A few days ago I offered a few speculative words about the names of deserters that litter the letters of Captain John Christopher Winsmith of the 5th South Carolina Infantry. One of the recurring names in the letters is that of Bill Taylor. He lived in the Spartanburg area and so it seems reasonable to assume that Winsmith hoped that his family’s connections might be instrumental in forcing him back into the ranks. It should be noted that Winsmith singled out Taylor as having performed bravely in early battles, but that history was largely irrelevant as Winsmith himself had very little sympathy with deserters. He believed that the sacrifice of everyone in the army and on the home front was necessary if his “country” was to achieve independence. Taylor eventually did return to the army in the summer of 1863 after being arrested for desertion.
It’s sometimes difficult not to get attached to the central characters in the narrative that Winsmith weaves through his letters. You want to know how these people fair in the end. I was somewhat relieved that Taylor’s name didn’t reappear in subsequent letters. While Winsmith understandably had little patience with this man, it is hard not to sympathize with Taylor. Recent studies of desertion suggest that a decision to leave the army did not necessarily imply cowardice, a loss of faith in the cause or an intention to abandon comrades who had shared hardships and sacrificed for one another. Rather, soldiers were pulled in multiple directions and had to juggle multiple responsibilities as parents, husbands, and soldiers, which shifted over time depending on news from home and the front. I tend to see Taylor from this perspective or at least I would like to.
Taylor does make on final appearance in Winsmith’s letters written from Petersburg in the summer of 1864. On July 9, 1864 he wrote to his sister Janie:
I am sorry to write that Bill Taylor killed himself through and accident with his gun in the trenches yesterday. He was working with his gun when it fired off, tearing the top of his head away.

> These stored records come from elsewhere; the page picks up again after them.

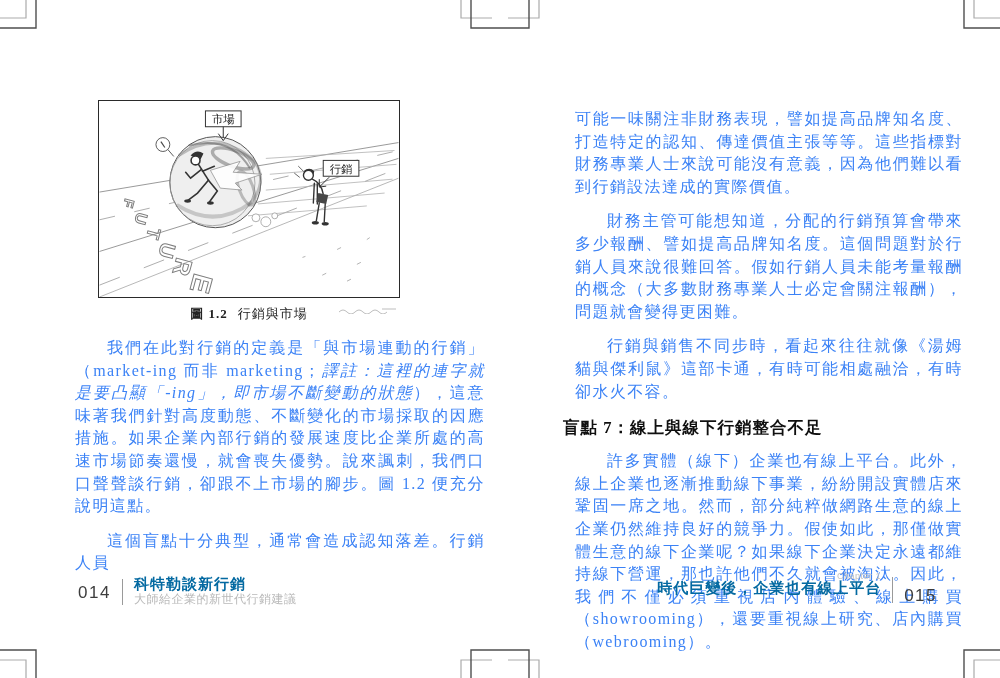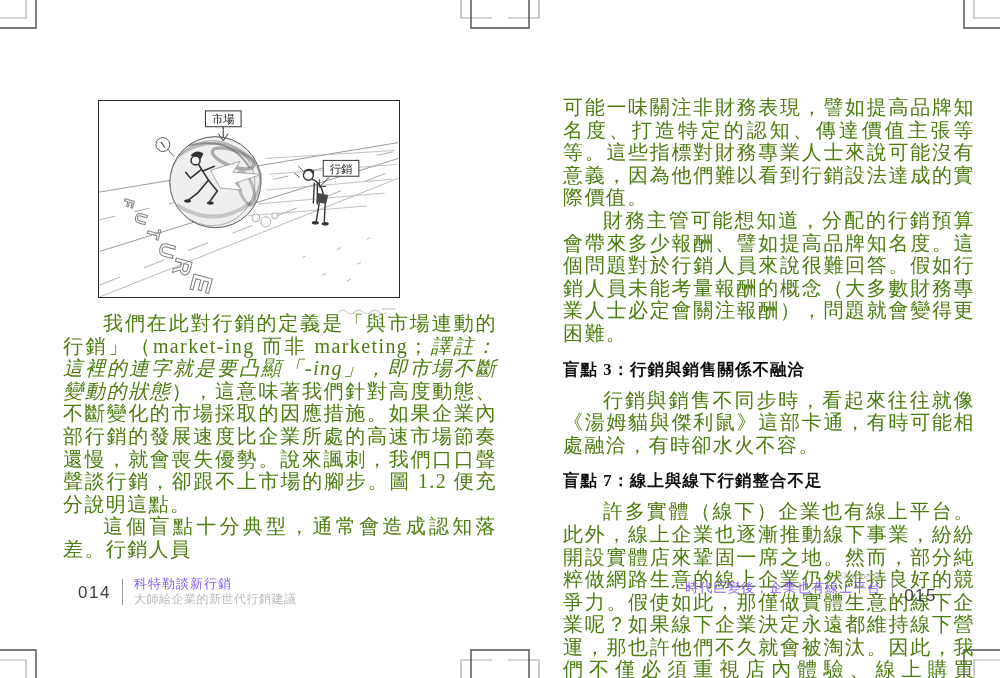"可能一味關注非財務表現，譬如提高品牌知名度、打造特定的認知、傳達價值主張等等。這" p.body { color: #4d7c0f -> #3b82f6; font-size: 20px -> 16px; margin: 0 -> 12px }
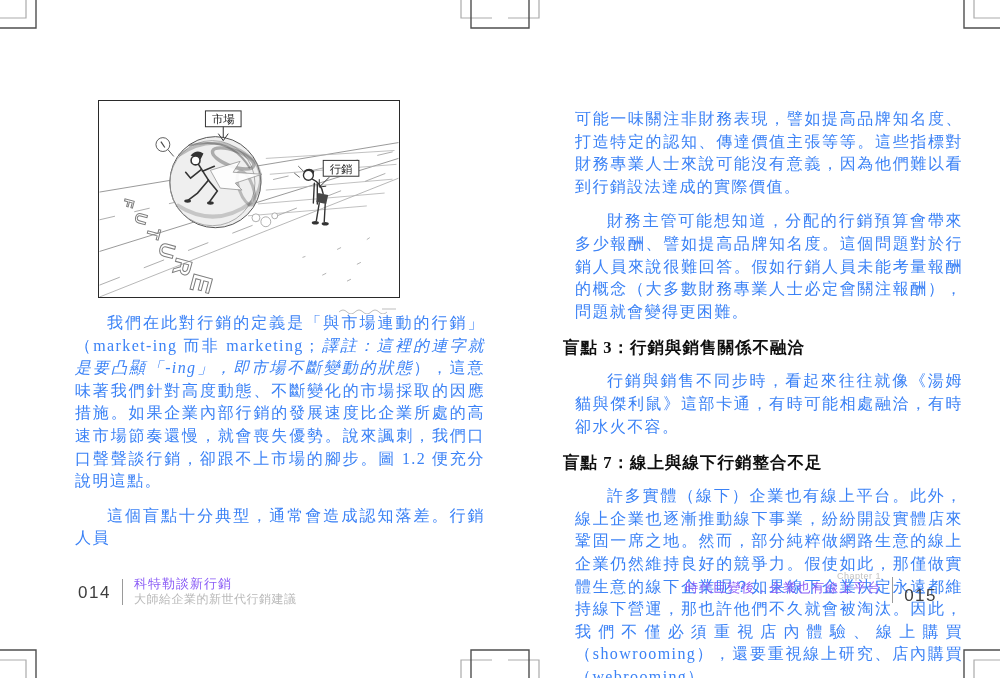"圖 1.2 行銷與市場" div.fig-caption { html: none -> <div> <span>圖 1.2</span><span>行銷與市場</span> </div> }
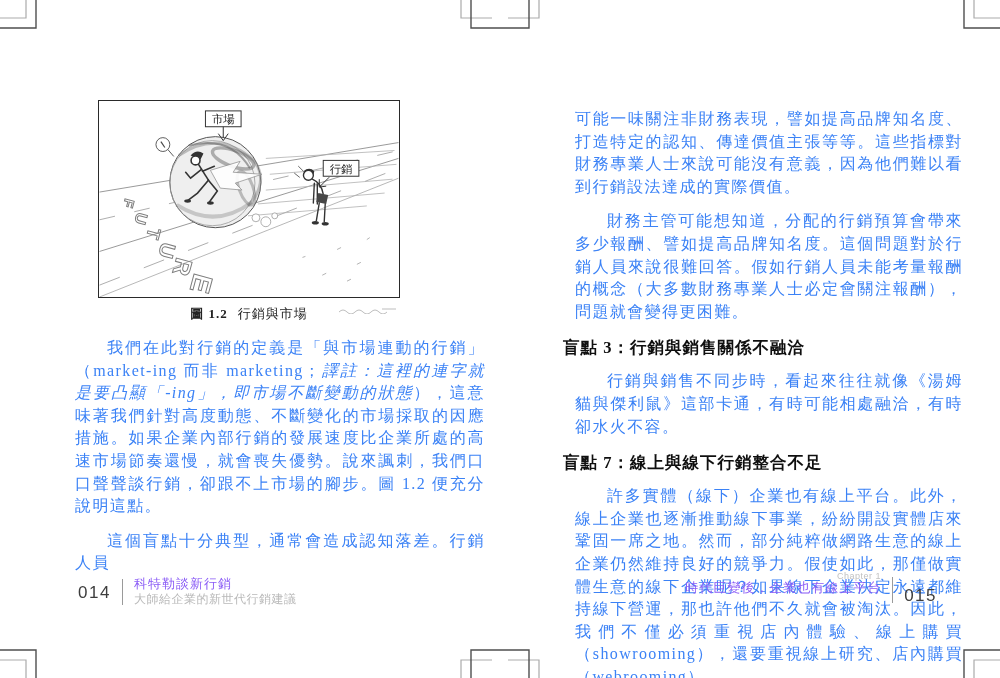"盲點 3：行銷與銷售關係不融洽" h3.blindspot { html: <h3>盲點 3：行銷與銷售關係不融洽</h3> -> none }
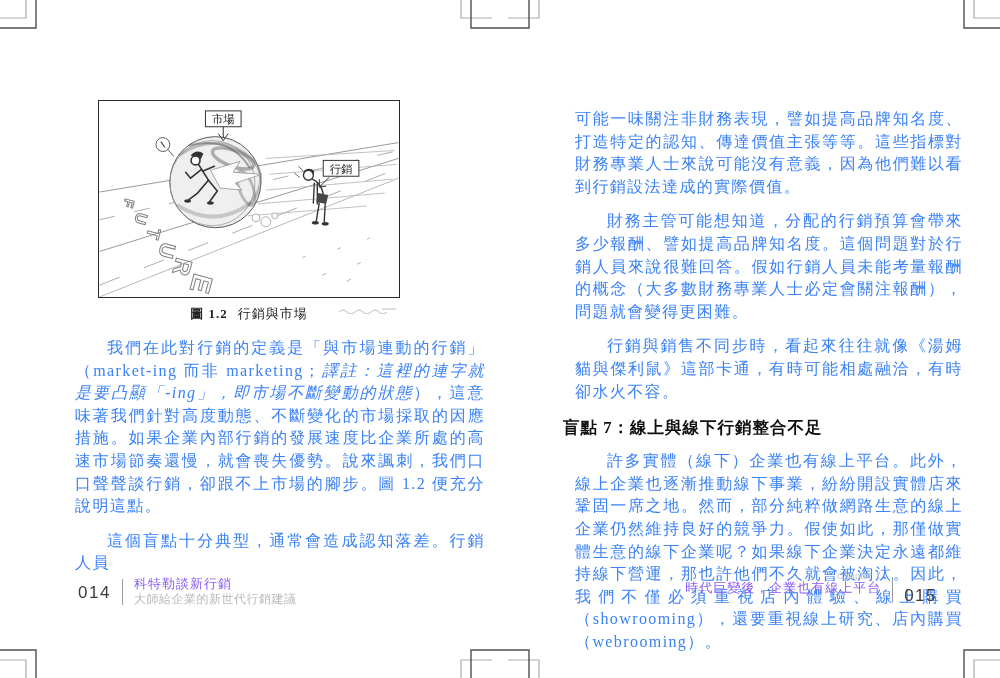"科特勒談新行銷" .ftitle { color: #8b5cf6 -> #0369a1; font-size: 13px -> 15px; font-weight: normal -> bold }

And on July 16 he shared the news with his mother:
I stated in my letter to Janie how Bill Taylor came to his death: It happened on the 8th inst. He was doing something with his gun, when it went off accidentally, tearing away the top of his head. It was a horrible death. He was buried near by and his grave marked. Bill had been doing his duty pretty well, and I regret his death. He had $25 in his pocket book – $68 in Confederate bills and $10 on the Bank of Knoxville, which last is not current. I can send the money to his wife, or Father can pay her $65 for me, whichever he thinks best.
I don’t mind admitting that I slumped back in my seat after reading this. It’s in these moments that the human cost and tragedy of war hits home for me. Poor Bill Taylor.